> [Work request]:
Find the line containing "discount: none -> 3.00" in the data below and repeat it, along with all later lines, exactly through the last one.

● ● ●

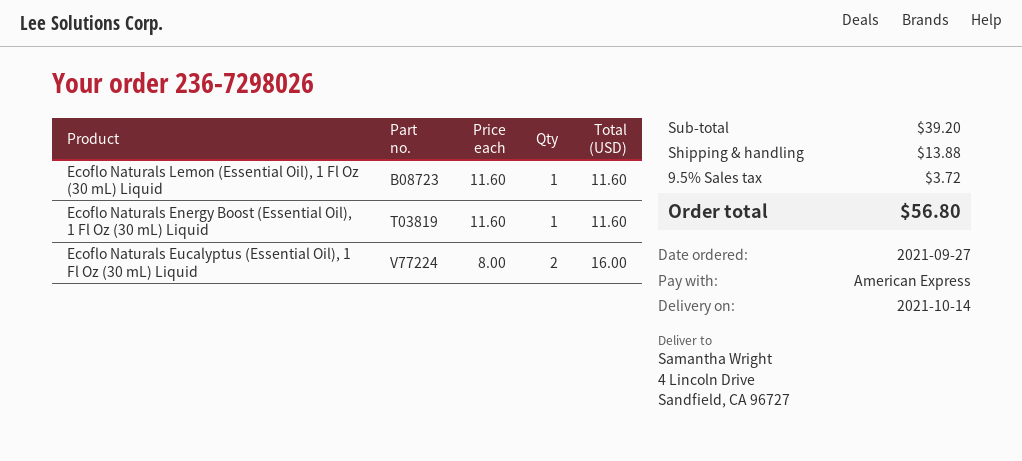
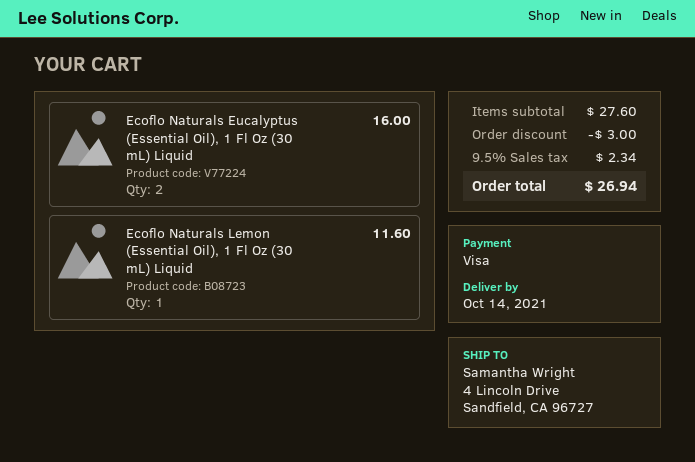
payment method: American Express -> Visa
Ecoflo Naturals Energy Boost (Essential Oil), 1 Fl Oz (30 mL) Liquid: 1 for 11.60 -> none
subtotal: 39.20 -> 27.60
discount: none -> 3.00
shipping: 13.88 -> none
tax: 9.5% = 3.72 -> 9.5% = 2.34
total: 56.80 -> 26.94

● ● ●

> [Response]:
discount: none -> 3.00
shipping: 13.88 -> none
tax: 9.5% = 3.72 -> 9.5% = 2.34
total: 56.80 -> 26.94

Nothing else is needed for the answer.